Log Analysis Shell Script

Discussion in 'Software' started by Mada_Milty, Nov 22, 2006.

  1. Mada_Milty

    Mada_Milty MajorGeek

    Good Day,

    I'm running a Squid (v 2.6) proxy server on Ubuntu 6.06. This app generates a client access log in the format:

    Code:
    time elapsed--remotehost--code/status--bytes--method--URL--rfc931--peerstatus/peerhost type
    where dashes separate fields. I've also attached this log for convenience. What I need to do is create a simple shell script that will analyze this log and produce a summary showing first, how long clients spent online. I'm currently researching how to do this (its been awhile since I've used Linux's file manipulation commands), but while I do so, I thought I would open a thread for advice and recommendations. I have a vague recollection of the sed and awk commands... am I looking in the right direction?

    Thanks everyone...
     

    Attached Files:

  2. TimW

    TimW MajorGeeks Administrator - Jedi Malware Expert Staff Member

  3. goldfish

    goldfish Lt. Sushi.DC

    If it were me I'd got for perl.

    What sort of processing do you want to apply to it? Just tracking user session lengths? That would be reasonabley simple to do in perl, as opposed to a bash script which I recon would be quite complex.
     
  4. Mada_Milty

    Mada_Milty MajorGeek

    That's what I was thinking, but hoping to avoid. It's been a good while since I've worked with PERL, and even then, I hardly touched it.... looks like back to the textbooks for me! I'm glad it's so similar to C++; I'm pretty decent with that, still....
     
  5. goldfish

    goldfish Lt. Sushi.DC

    Appart from the fact that you can do regular expressions SO much easier :)
     
  6. Mada_Milty

    Mada_Milty MajorGeek

    Okay, I've found my textbook sadly lacking!

    [​IMG]

    :rolleyes:

    I've learned how to open a file, and recurse all the lines...whoopi-do!

    There's nothing here on pattern matching (which is what I really need to be able to extract the pertinent information from this file), so...does anyone have any good references on PERL? (currently looking at www.perl.com) I don't suppose I can embed regular shell commands?
     
  7. Mada_Milty

    Mada_Milty MajorGeek

  8. goldfish

    goldfish Lt.

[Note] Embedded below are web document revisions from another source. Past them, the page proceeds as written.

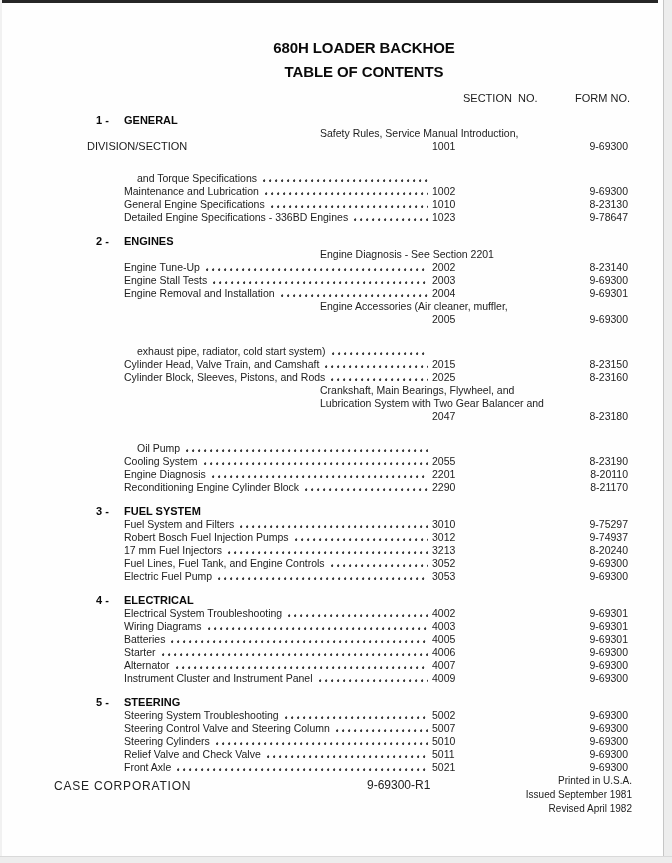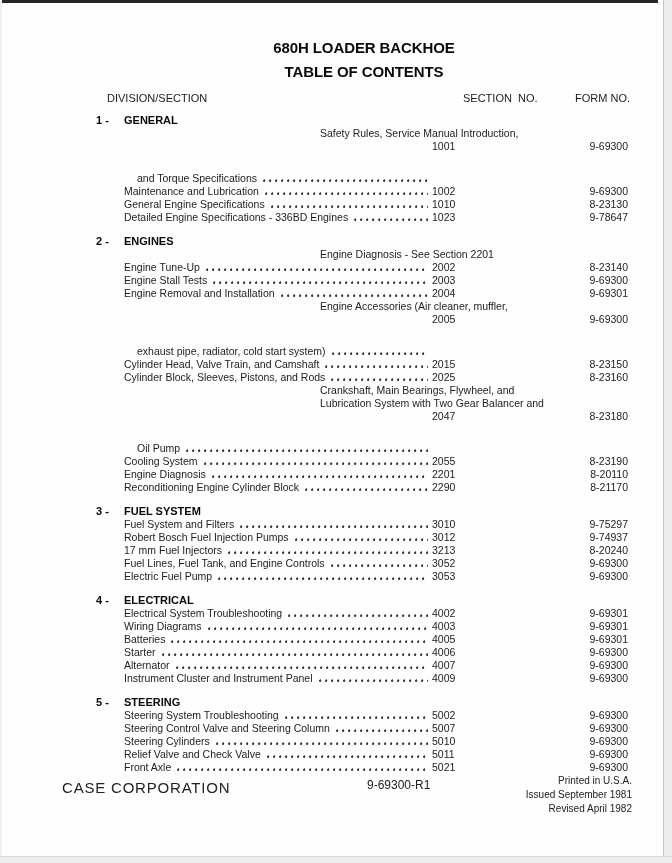--- a/index.html
+++ b/index.html
@@ -35,21 +35,21 @@
   }
   .title, .subtitle {
     position:absolute; left:64px; width:600px;
     text-align:center;
     font-size:15px; font-weight:700; color:#0a0a0a;
     letter-spacing:-0.1px;
   }
   .title { top:39px; }
   .subtitle { top:63px; }
   .col-headers { position:absolute; top:92px; left:0; width:672px; height:13px; font-size:11px; color:#1a1a1a; }
-  .col-division { position:absolute; left:107px; }
+  .col-division { position:absolute; left:87px;margin-top:48px; }
   .col-section  { position:absolute; left:427px; white-space:pre;margin-left:36px; }
   .col-form     { position:absolute; left:575px; }
   .toc {
     position:absolute; top:114px; left:96px; width:532px;
     font-size:10.5px; line-height:13px; color:#222;
   }
   .section { margin-top:11px; }
   .section:first-child { margin-top:0; }
   .sec-heading { display:flex; font-weight:700; font-size:11px; color:#0a0a0a; line-height:13px; }
   .sec-num { flex:0 0 28px; }
@@ -61,22 +61,22 @@
     flex:1 1 auto;
     margin:0 4px 0 6px;
     background-image: radial-gradient(circle at 1.2px 1.6px, #3c3c3c 1.05px, transparent 1.35px);
     background-size: 6px 4px;
     background-repeat: repeat-x;
     background-position: left bottom 2px;
   }
   .row-secno { flex:0 0 46px; }
   .row-formno { flex:1 1 auto; text-align:right; }
   .footer-company {
-    position:absolute; left:62px; top:779px;
-    font-size:15px; letter-spacing:0.8px; color:#222;
+    position:absolute; left:54px; top:779px;
+    font-size:12px; letter-spacing:0.8px; color:#222;
   }
   .footer-form {
     position:absolute; left:367px; top:778px;
     font-size:12px; color:#222;
   }
   .footer-right {
     position:absolute; right:40px; top:774px;
     text-align:right; font-size:10px; line-height:14px; color:#222;
   }
 </style>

Sushi.DC

    I would tend to agree with that sentiment :)

    There are plenty of perl books out there - a "perl-monger" friend of mine wrote one :eek:
     
  9. Mada_Milty

    Mada_Milty MajorGeek

    Code:
    1164117990.680  11380 192.168.0.123 TCP_MISS/200 24160 GET http://www.asus.com/ - DIRECT/216.148.234.177 text/html
    Any recommendations on how to extract the URL from these lines? It's variable length, but there is always a " -" at the end of it.

    I'm trying some combination of the index and substr functions, but I'm having no luck...
     
  10. goldfish

    goldfish Lt. Sushi.DC

    Regular expressions my friend :)

    Lets see what we can do ....
    Code:
     
    if ($string =~ /(http:\/\/.+?) -/) {
        print $1;
    }
    
    Give that a try :)
     
  11. Mada_Milty

    Mada_Milty MajorGeek

    Okay, sorry that I'm so new to this... correct me if I'm wrong here.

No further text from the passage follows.